**Exercise prompt:** When the line with "- Healthy symlinks" appears below, start repeating lines exactly, and keep going through the line with "store — no diff is shown."; add nothing outside that span.

**Provided data:**
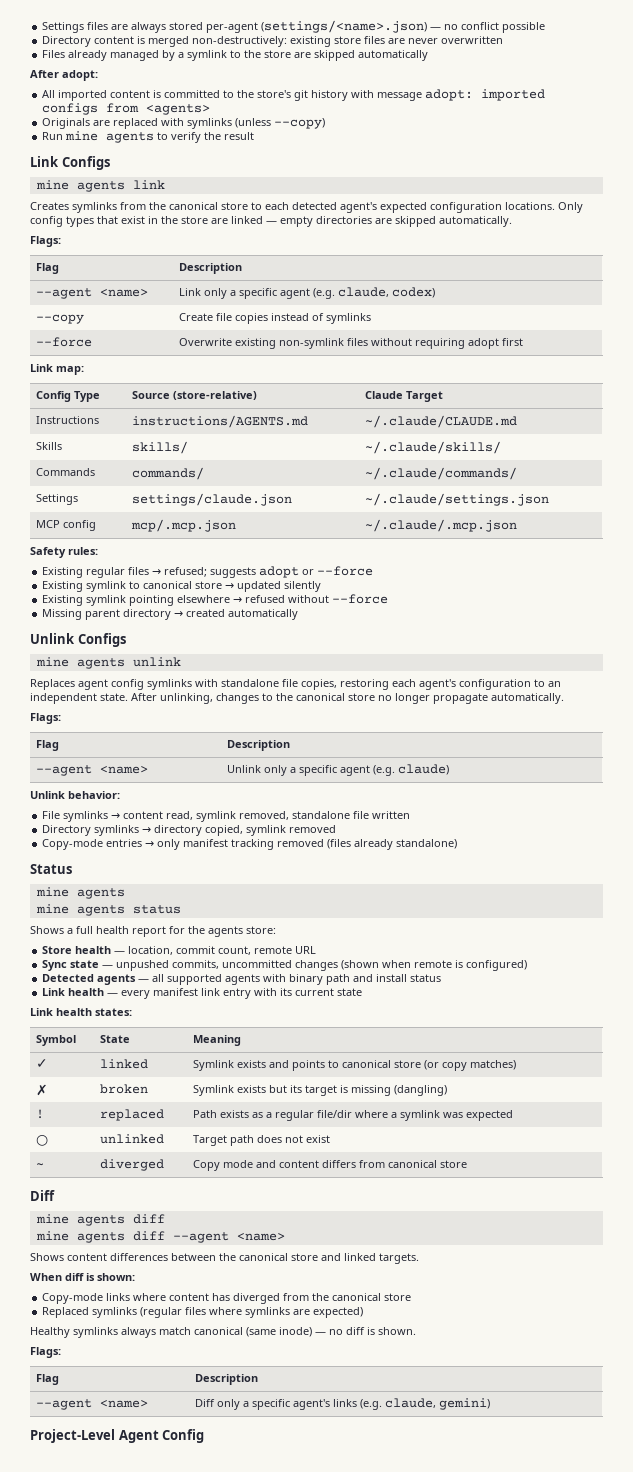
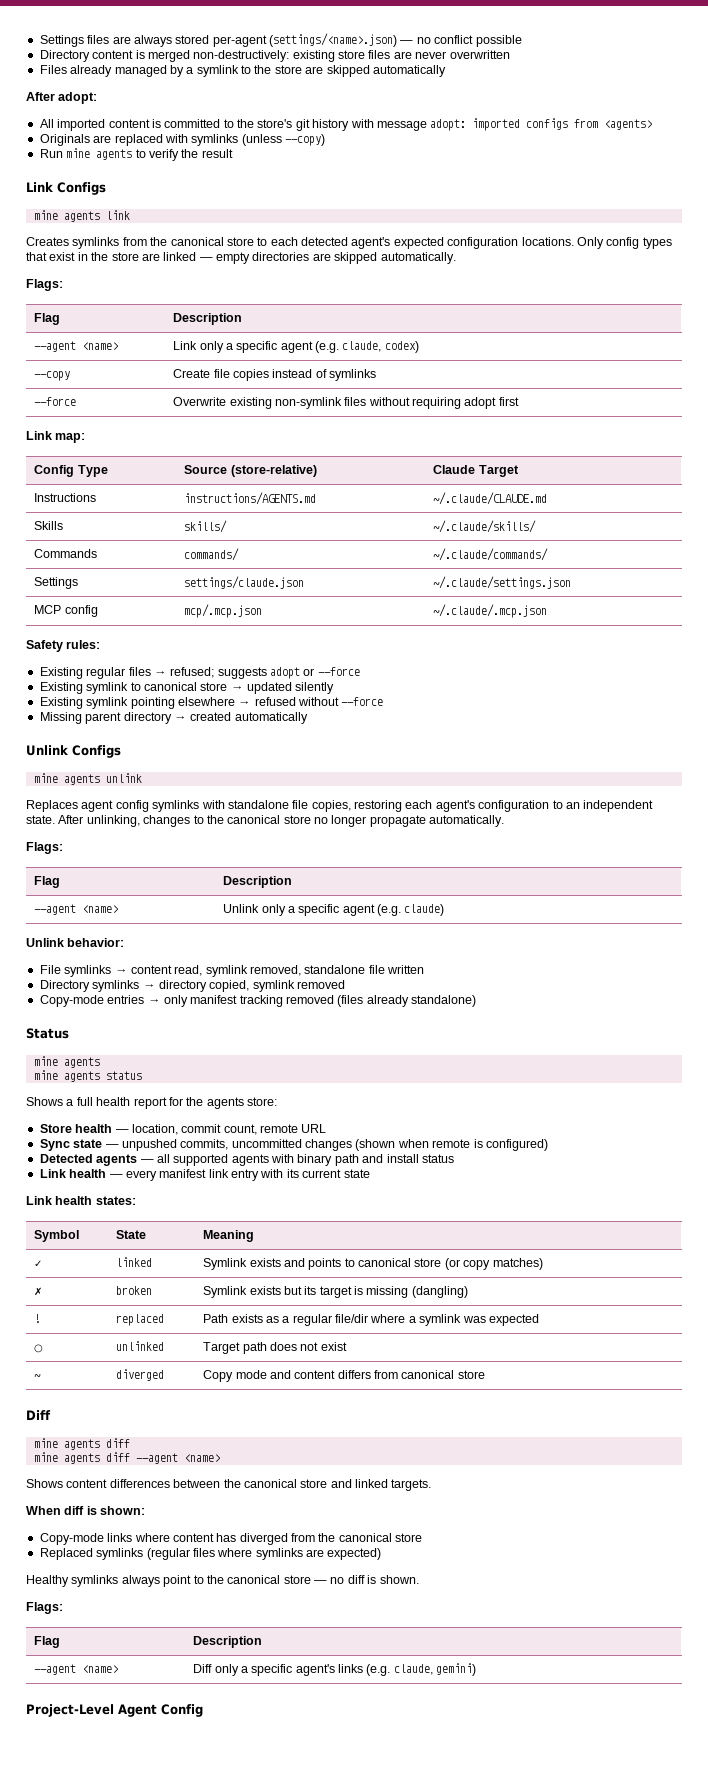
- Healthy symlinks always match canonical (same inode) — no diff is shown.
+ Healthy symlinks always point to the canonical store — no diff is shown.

--

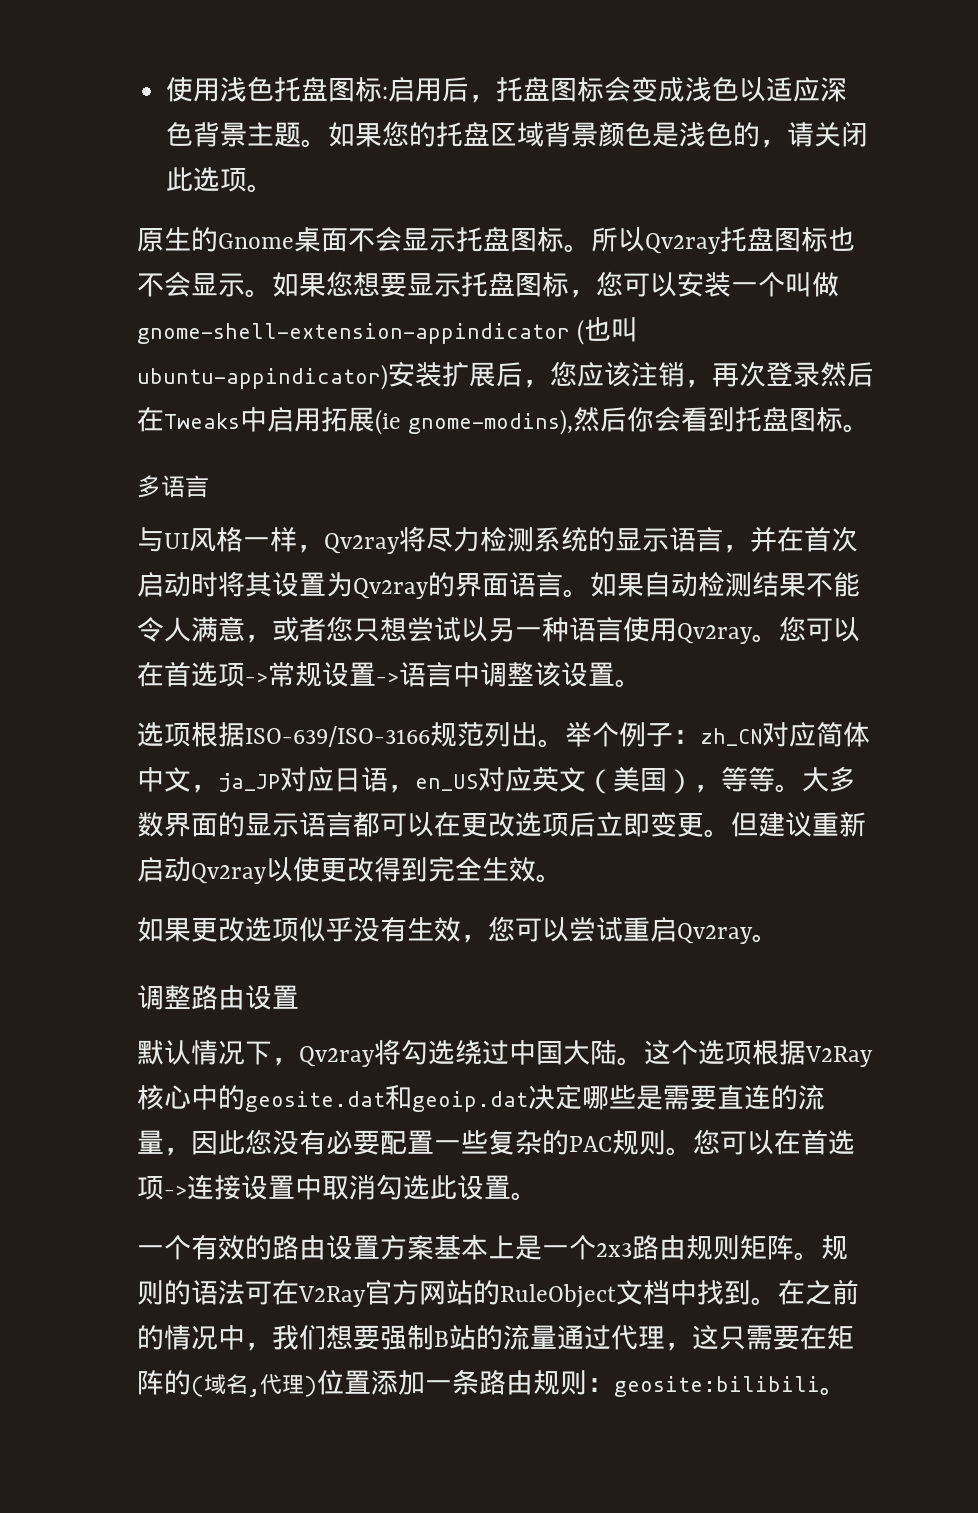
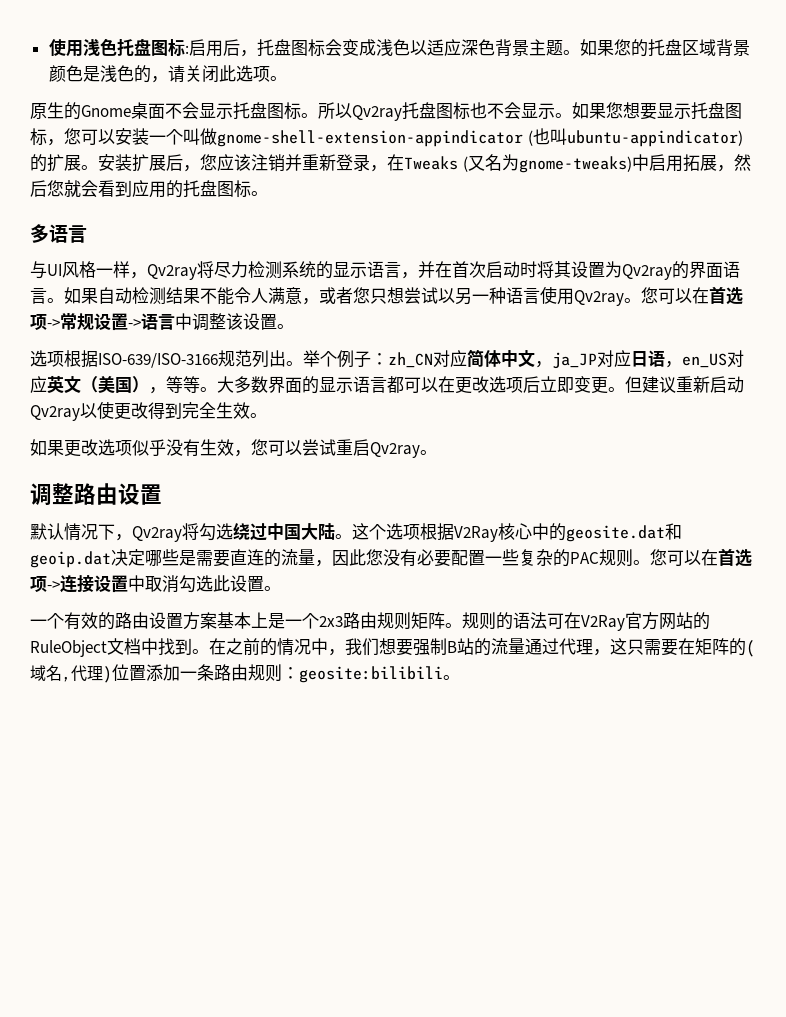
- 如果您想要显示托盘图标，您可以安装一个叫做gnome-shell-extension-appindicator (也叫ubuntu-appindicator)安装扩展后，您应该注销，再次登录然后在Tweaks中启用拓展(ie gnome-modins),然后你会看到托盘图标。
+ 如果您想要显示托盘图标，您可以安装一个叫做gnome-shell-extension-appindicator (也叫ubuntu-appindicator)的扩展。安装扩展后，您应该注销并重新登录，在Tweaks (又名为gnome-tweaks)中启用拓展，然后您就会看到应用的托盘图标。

---

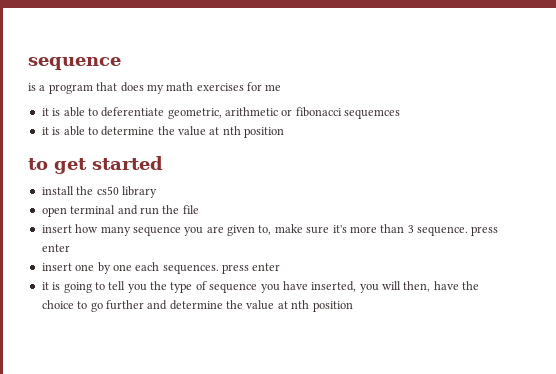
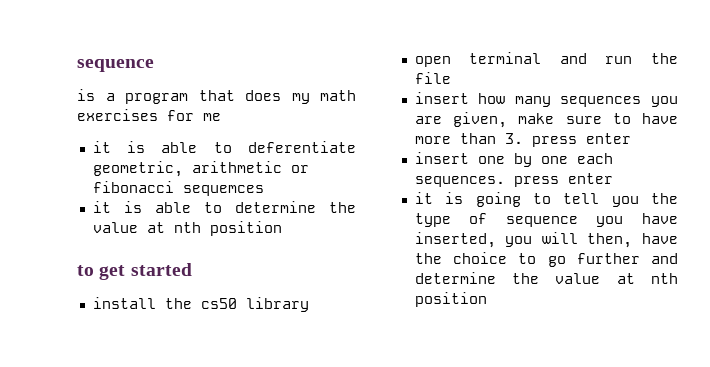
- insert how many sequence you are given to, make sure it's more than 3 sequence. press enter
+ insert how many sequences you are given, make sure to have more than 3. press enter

**Exercise answer:**
- Healthy symlinks always match canonical (same inode) — no diff is shown.
+ Healthy symlinks always point to the canonical store — no diff is shown.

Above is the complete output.